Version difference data
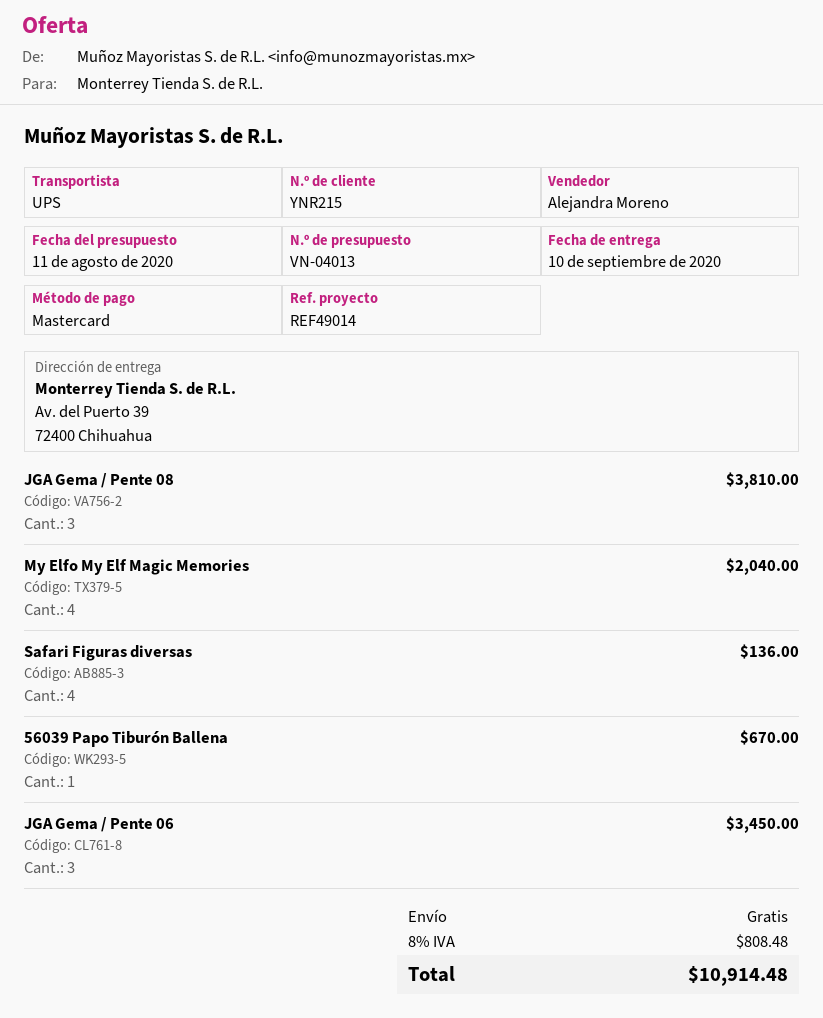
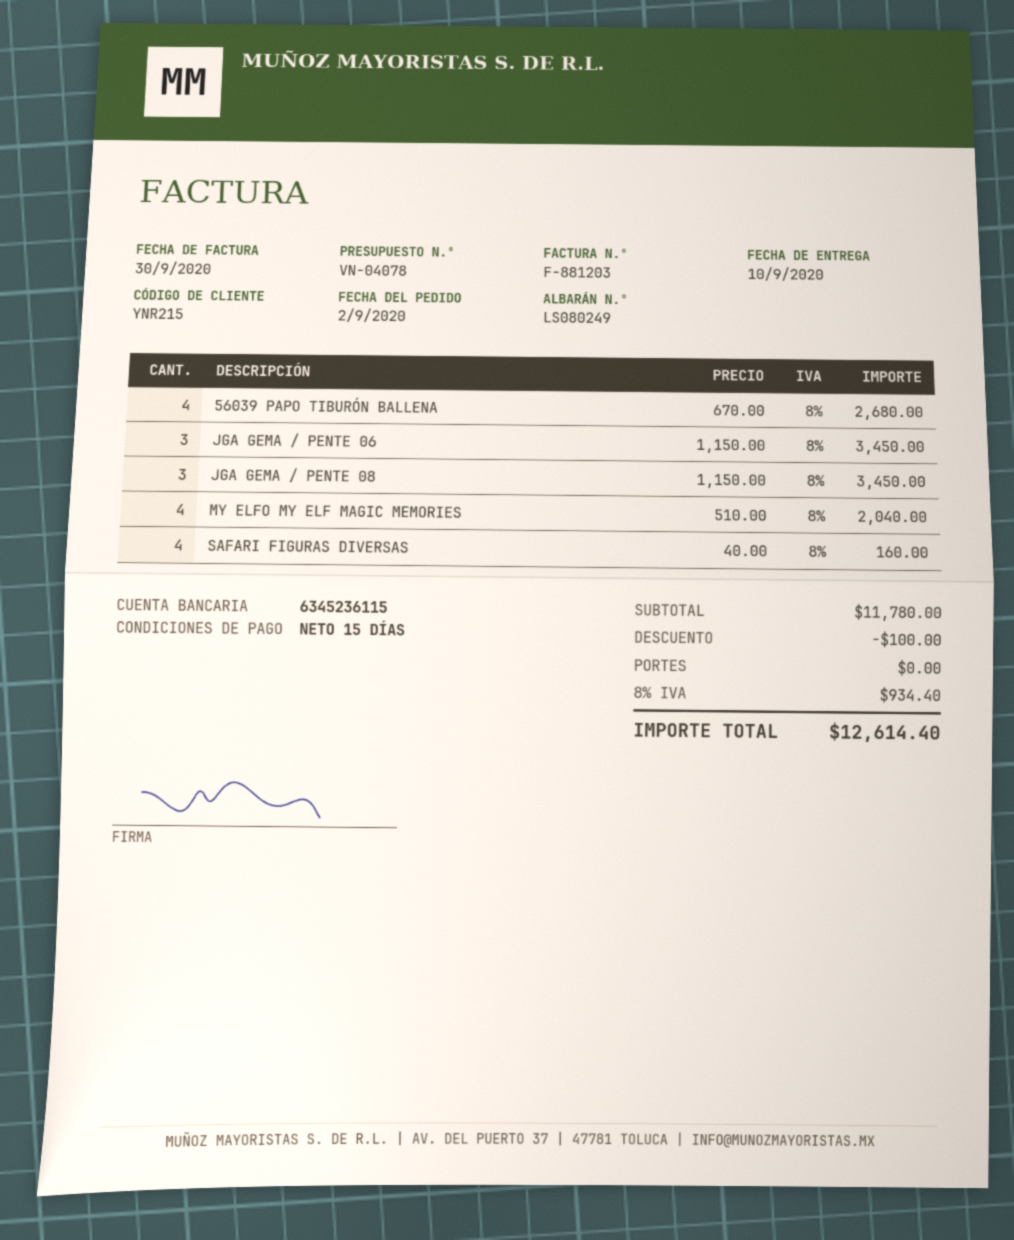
quote number: VN-04013 -> VN-04078
JGA Gema / Pente 08: 3 for 3810.00 -> 3 for 3450.00
Safari Figuras diversas: 4 for 136.00 -> 4 for 160.00
56039 Papo Tiburón Ballena: 1 for 670.00 -> 4 for 2680.00
discount: none -> 100.00
tax: 8% = 808.48 -> 8% = 934.40
total: 10914.48 -> 12614.40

▶ Requirement: None of the pictures should appear; repeat the records exactly otherwise.

▶ Completed exercise:
quote number: VN-04013 -> VN-04078
JGA Gema / Pente 08: 3 for 3810.00 -> 3 for 3450.00
Safari Figuras diversas: 4 for 136.00 -> 4 for 160.00
56039 Papo Tiburón Ballena: 1 for 670.00 -> 4 for 2680.00
discount: none -> 100.00
tax: 8% = 808.48 -> 8% = 934.40
total: 10914.48 -> 12614.40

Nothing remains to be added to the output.